Background. Autoimmune diseases are known to have a strong genetic background. Genome-wide association studies by our groups (Exp Dermatol. 24:510-5; Nat Genet. 45:670-5) and others have identified a large number of loci, within and outside the MHC region, associated with autoimmune diseases. Interestingly, many of these loci overlap between different disease entities. At the same time, autoimmune diseases show a large heterogeneity concerning disease presentation and outcome, and it is hoped that genetics might allow to address common and specific etiologies by classifying patients into more homogenous subgroups based on genetic underpinnings (Nat Rev Rheumatol. 13:421), as well as identifying common mechanisms that drive the transition from health to autoimmune disease. Indeed, recent studies suggest disease to be more complex than depending on a subset of core genes. Instead it is hypothesized that both common and private, yet rare mutations contribute to the individual disease (Cell 173:1573-80). Previous approaches investigated colocalization or pleiotropic effects of associated loci, thus viewing the diagnosis as a fixed starting point in supervised analyses. In contrast, our approach is to disregard the given diagnoses, but to cluster patients based on their genetic similarity and molecular consequences of the individuals` mutatomes, thus utilizing unsupervised techniques (Fig. A9-1).

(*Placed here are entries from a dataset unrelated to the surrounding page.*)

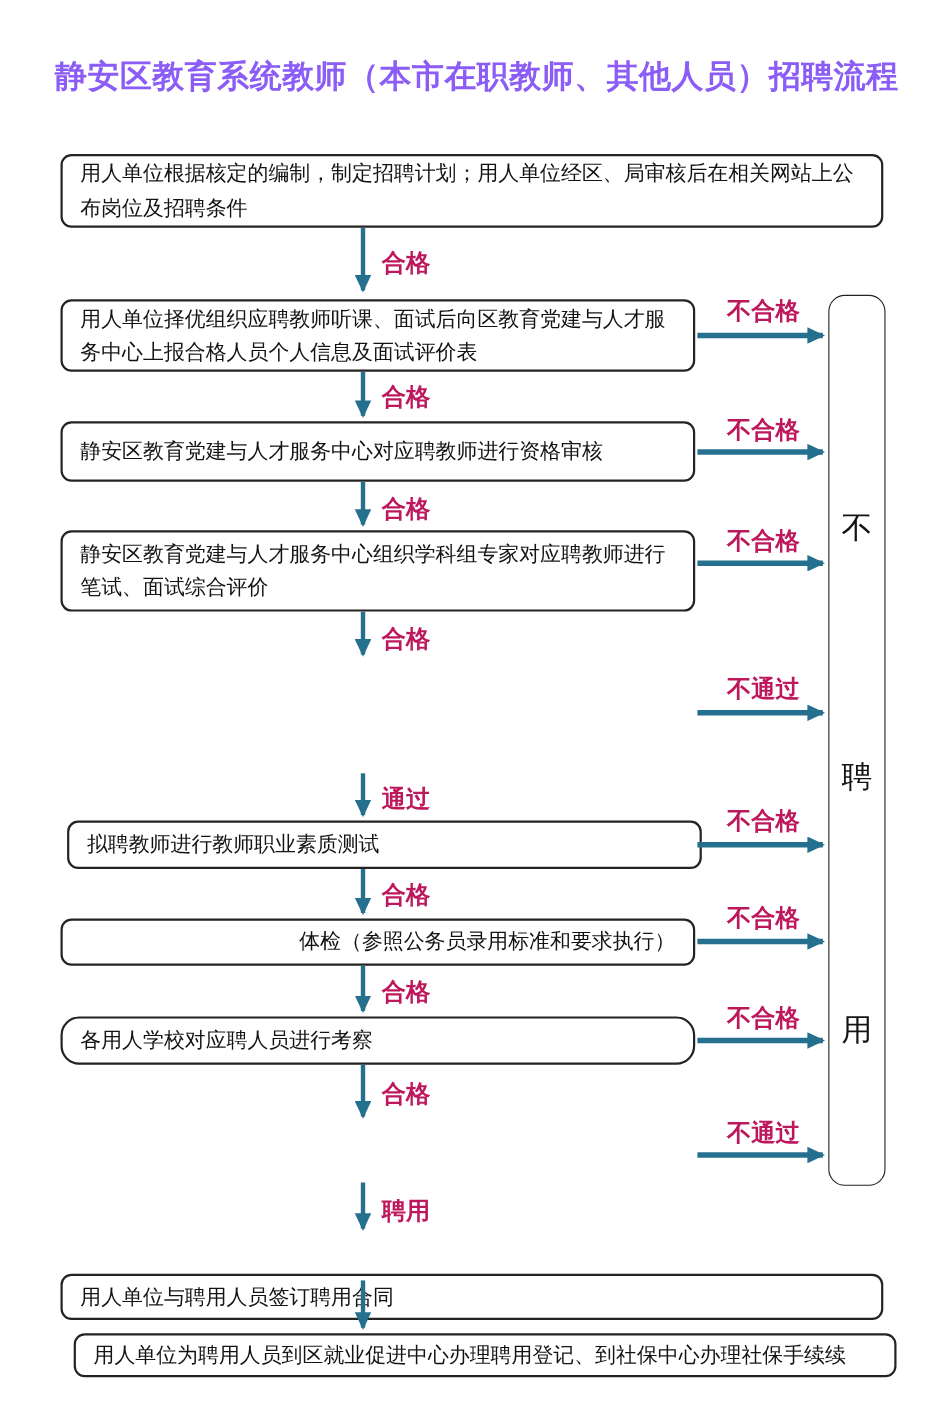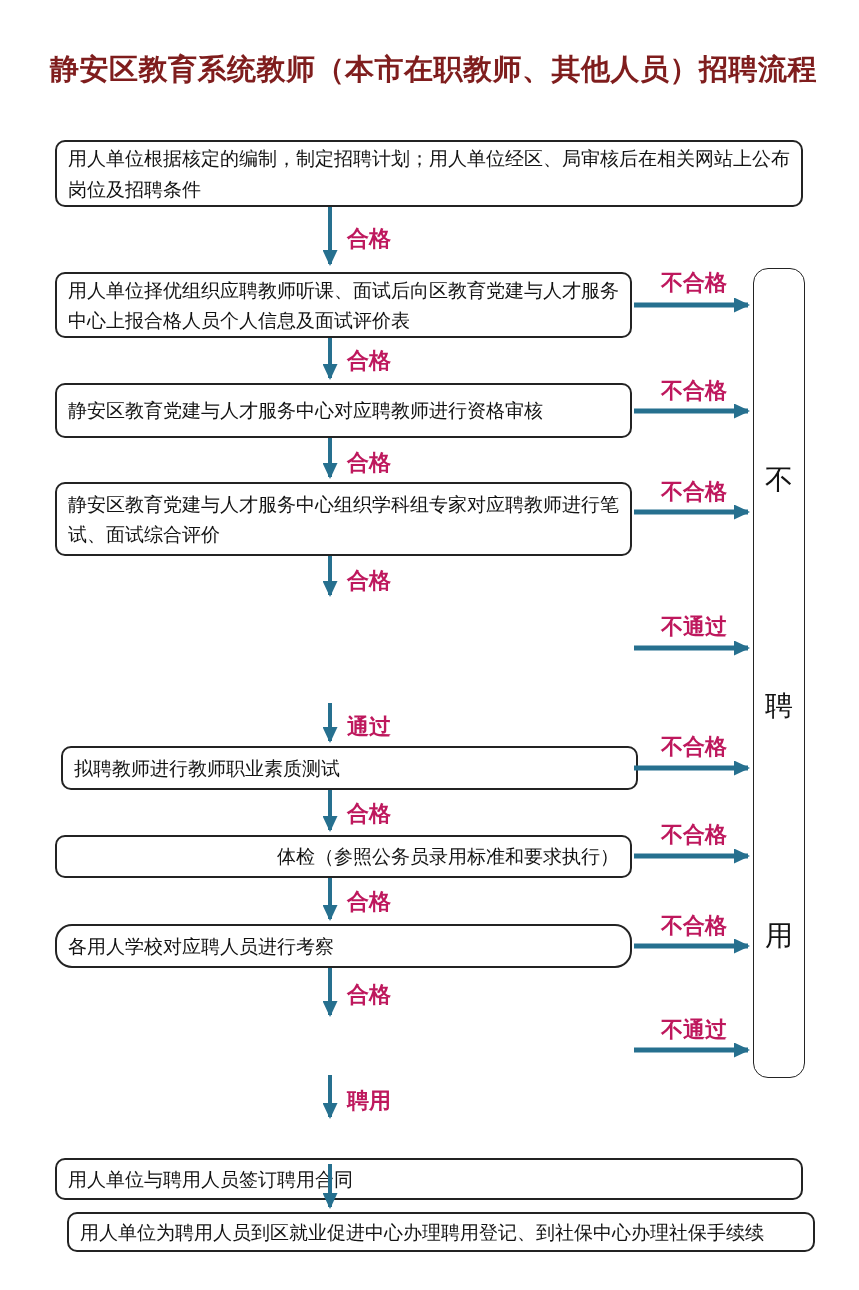--- a/index.html
+++ b/index.html
@@ -5,34 +5,34 @@
   html,body{margin:0;padding:0;background:#ffffff;}
   .canvas{
     position:relative;
     width:859px;height:1290px;
     background:#ffffff;
     font-family:"Liberation Sans",sans-serif;
     overflow:hidden;
   }
   .title{
     position:absolute;left:50px;top:50px;width:780px;
-    font-size:29px;font-weight:bold;color:#7f1d1d;
+    font-size:29px;font-weight:bold;color:#8b5cf6;
     letter-spacing:0.5px;
     font-family:"Liberation Sans",sans-serif;
   }
   .fbox{
     position:absolute;
     box-sizing:border-box;
     border:2px solid #232323;
     border-radius:10px;
     background:#ffffff;
     font-family:"DejaVu Serif","Liberation Serif",serif;
     font-size:19px;color:#131313;
     line-height:1.58;
-    padding:4px 11px;
+    padding:4px 16px;
     display:flex;align-items:center;
   }
   .reject{
     position:absolute;
     box-sizing:border-box;
     border:1.6px solid #232323;
     border-radius:15px;
     background:#ffffff;
   }
   .reject .vchar{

Objectives. (i) Identify suitable unsupervised learning strategies using different variant effect predictors for use in large-scale genetic data. (ii) Link mutation effects with molecular pathways using network propagation methods. (iii) Investigate whether genetically homogeneous clusters of autoimmune disease patients can be identified and validated.

Work program. (i) Available unsupervised learning methods for genotype and Whole Exome/Genome data are reviewed regarding required data and underlying assumptions. Various approaches to the preselection and preprocessing of genotypes and handling of population stratification are compared. On the individual patient level suitable mapping approaches from mutations to pathways are reviewed and aggregation strategies for clustering and patient stratification evaluated (ii) Suitable data sets of genotypic and genome data of autoimmune patients are selected, ideally together with phenotypic data from publicly available sources. The genetic and molecular pathway similarity of these patients is used to cluster them into genetically more homogenous subgroups and resulting clusters are validated in independent data. (iii) Inclusion of healthy controls with presence of autoantibodies (with A1 and A4) will allow to distinguish the genetic architecture among healthy, pre-diseased and clinically manifest individuals.